● **Your goal**:
Retype only what runs from the first line of the records to the line with "[69,500,91,511] 1.4 -> [31,485,59,499] 1.4.", inclusive, and no pictures.

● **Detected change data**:
┌────────
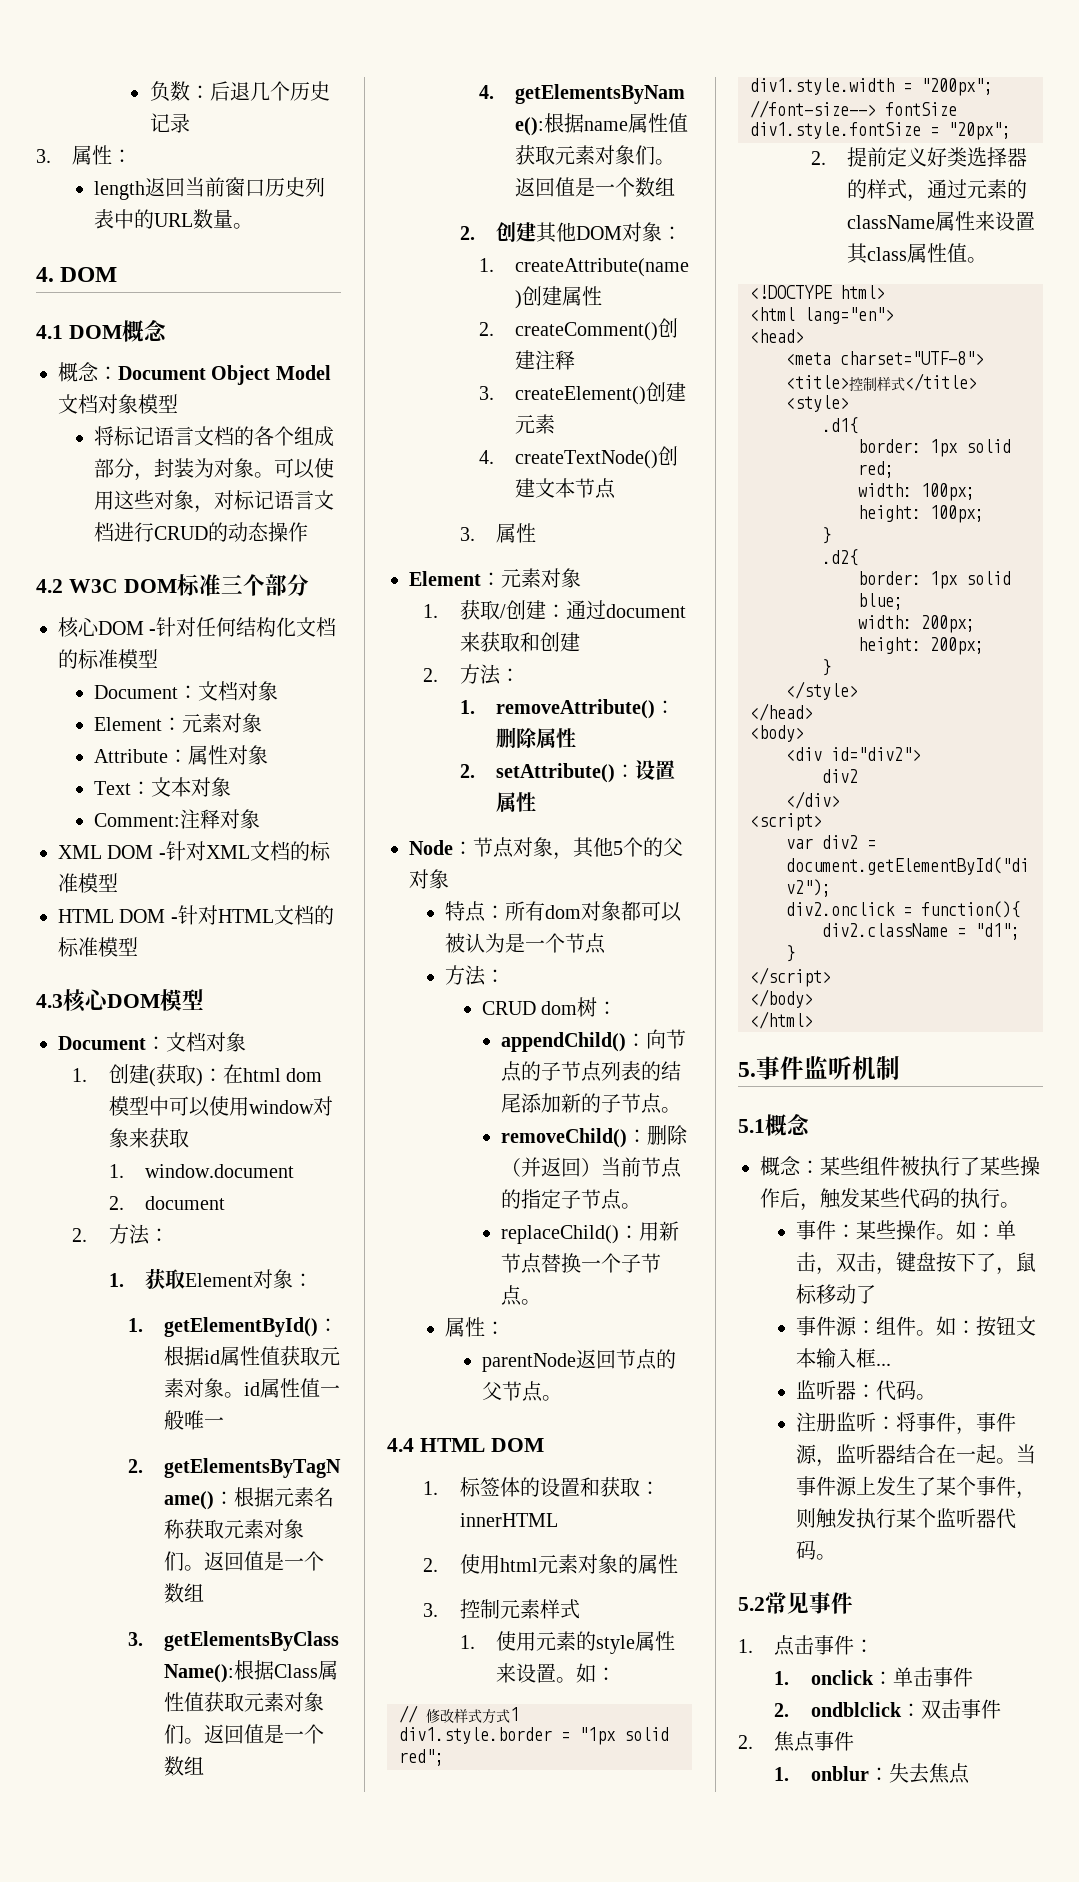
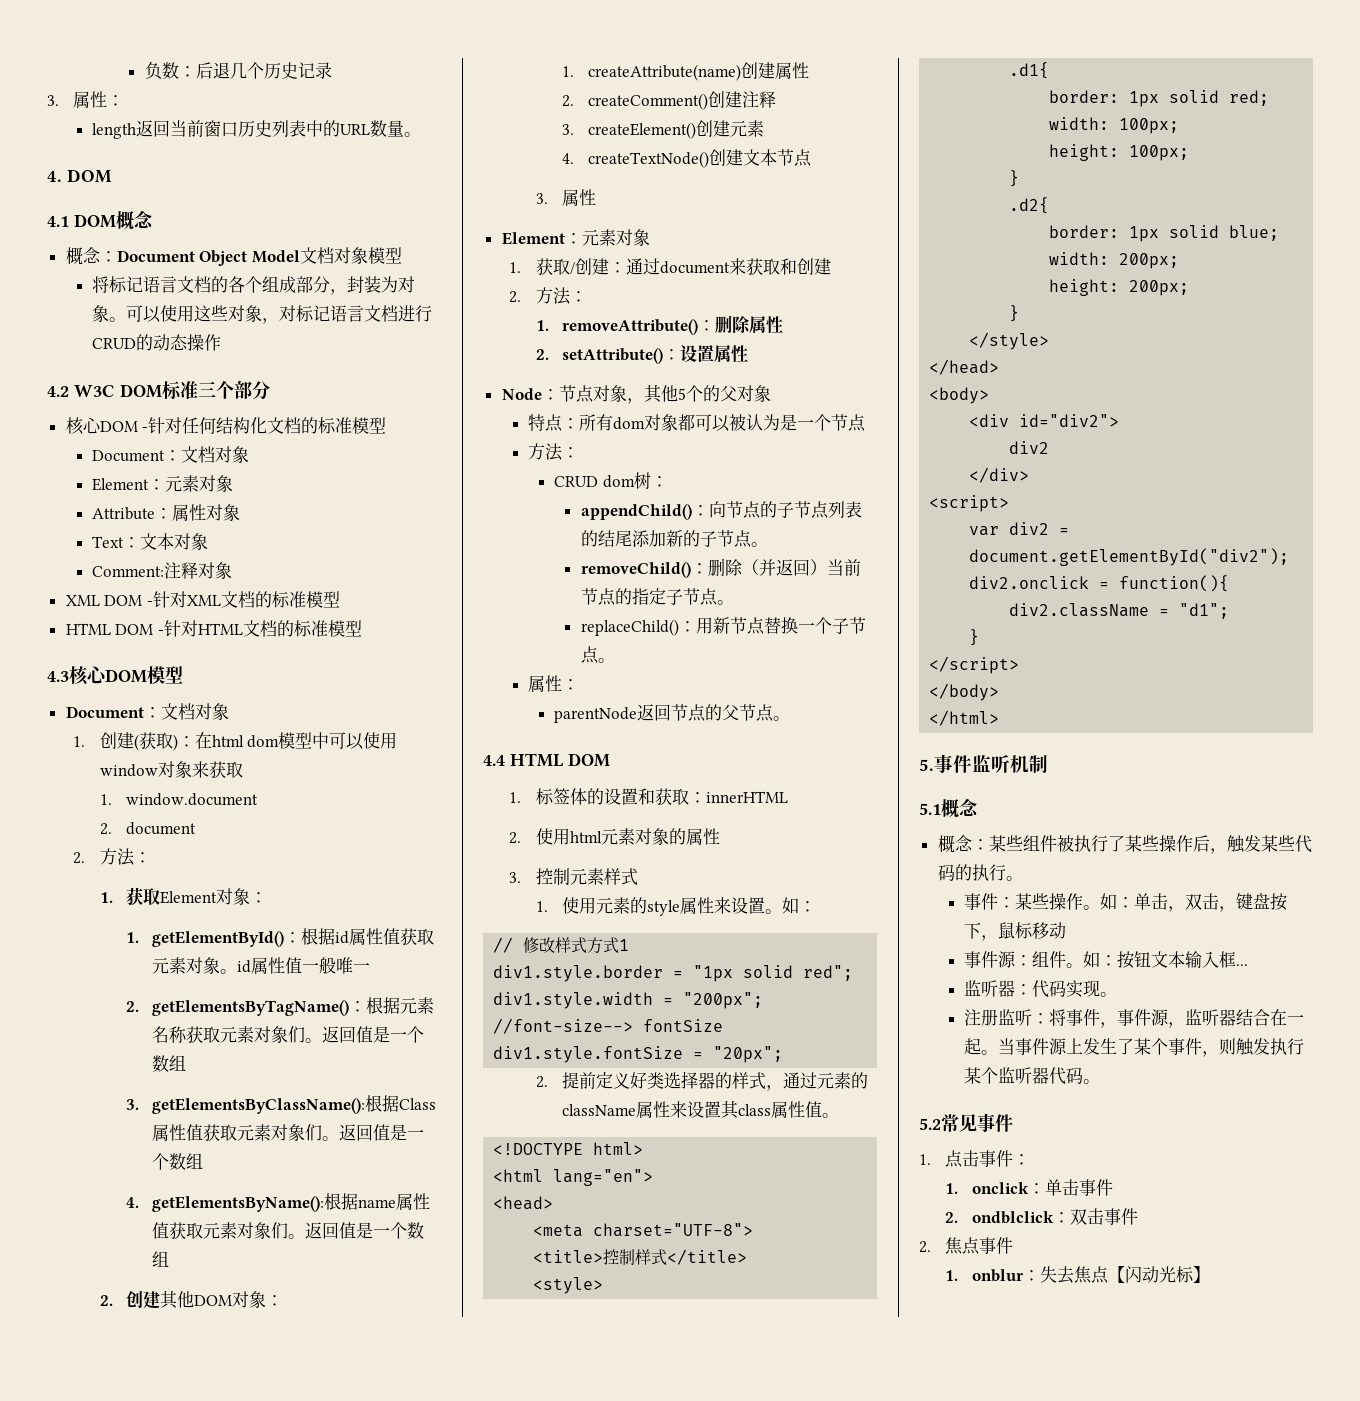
[976,1253,997,1272] 了 -> (982, 930) none
[856,1285,877,1304] 了 -> (1067, 930) none
(917, 1390) none -> [1066,980,1101,998] 实现
(970, 1773) none -> [1107,1266,1210,1283] 【闪动光标】

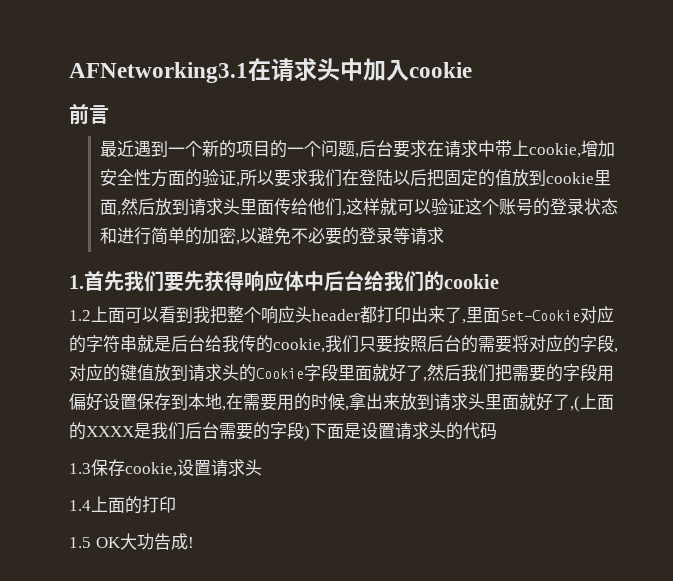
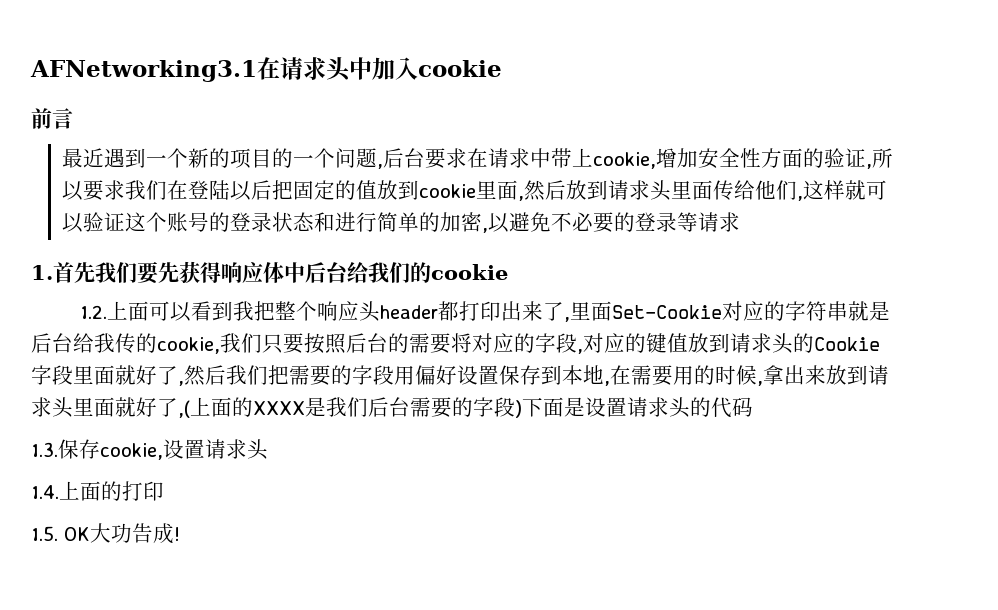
[69,310,91,321] 1.2 -> [80,305,108,319] 1.2.
[69,463,91,474] 1.3 -> [31,442,58,457] 1.3.
[69,500,91,511] 1.4 -> [31,485,59,499] 1.4.
[69,537,91,548] 1.5 -> [31,526,58,541] 1.5.

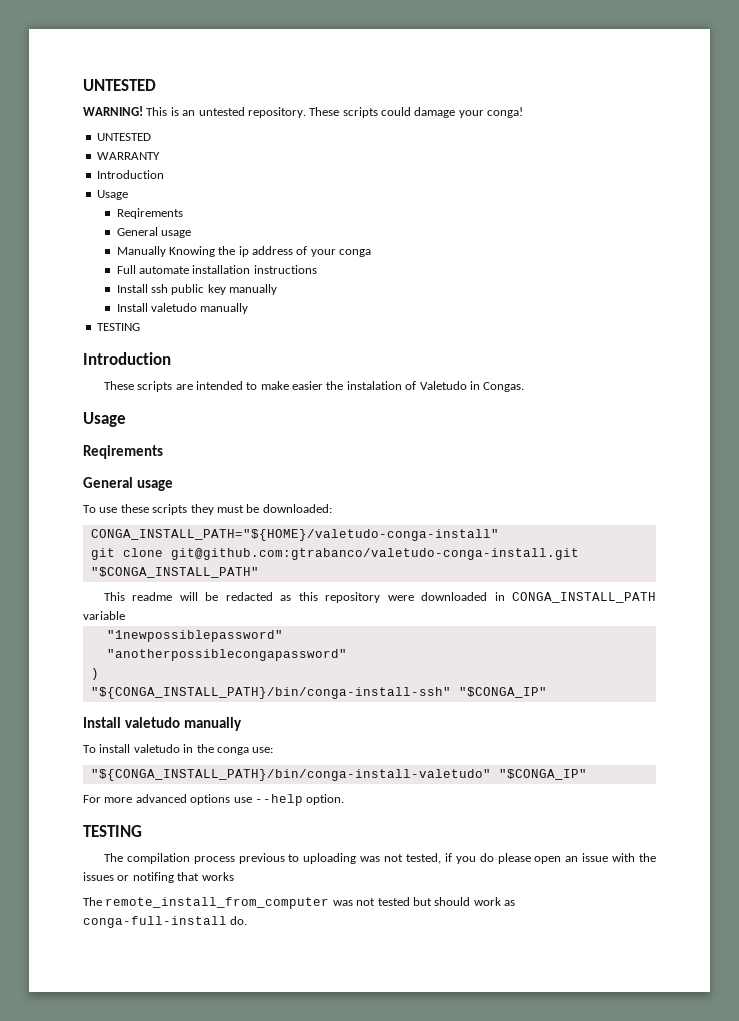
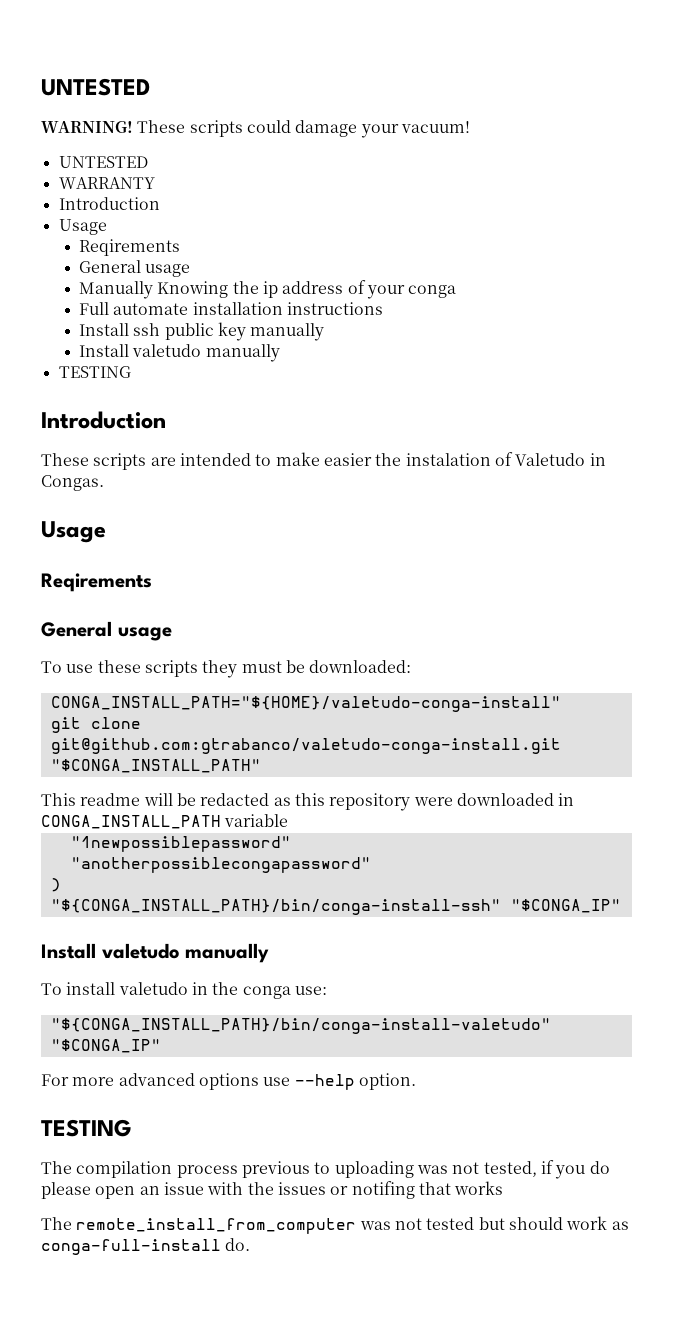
[146,107,306,118] This is an untested repository. -> (133, 127) none
[487,107,524,118] conga! -> [400,121,470,133] vacuum!

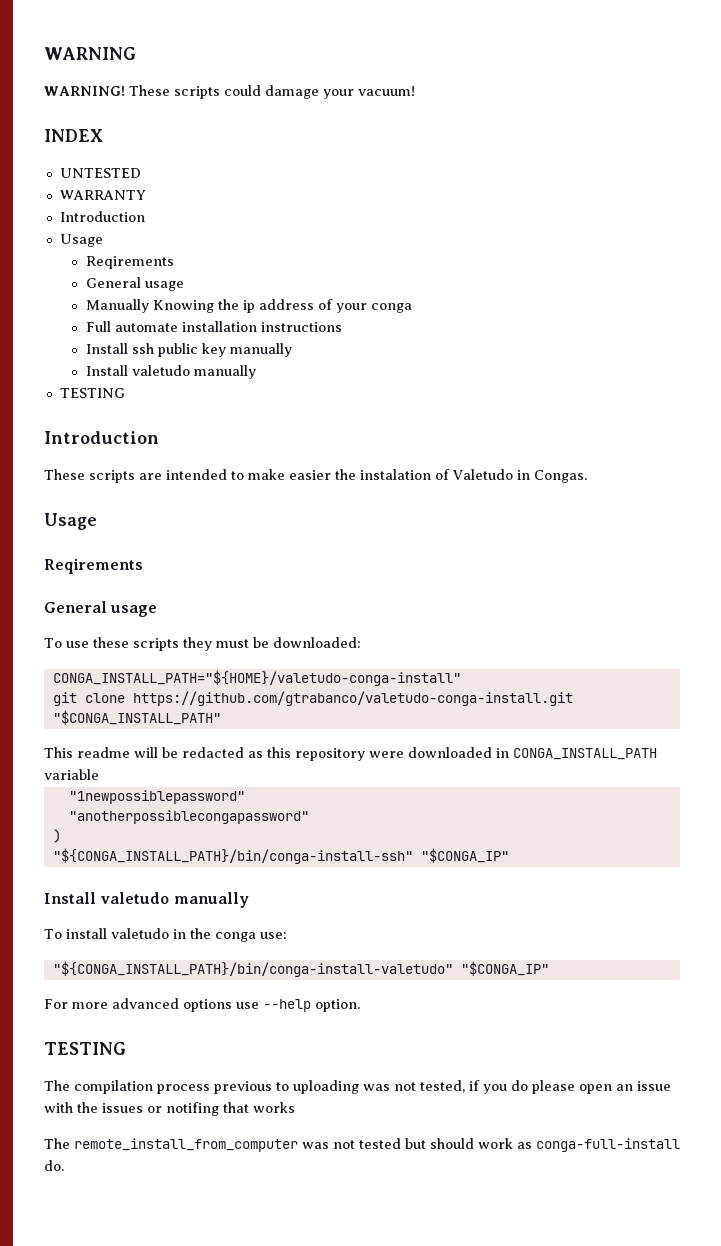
[41,78,150,96] UNTESTED -> [44,47,136,60] WARNING
(470, 127) none -> [44,129,103,142] // INDEX
[50,738,561,754] git@github.com:gtrabanco/valetudo-conga-install.git -> [132,691,573,706] https://github.com/gtrabanco/valetudo-conga-install.git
└────────
● **Response to this task**:
[976,1253,997,1272] 了 -> (982, 930) none
[856,1285,877,1304] 了 -> (1067, 930) none
(917, 1390) none -> [1066,980,1101,998] 实现
(970, 1773) none -> [1107,1266,1210,1283] 【闪动光标】

[69,310,91,321] 1.2 -> [80,305,108,319] 1.2.
[69,463,91,474] 1.3 -> [31,442,58,457] 1.3.
[69,500,91,511] 1.4 -> [31,485,59,499] 1.4.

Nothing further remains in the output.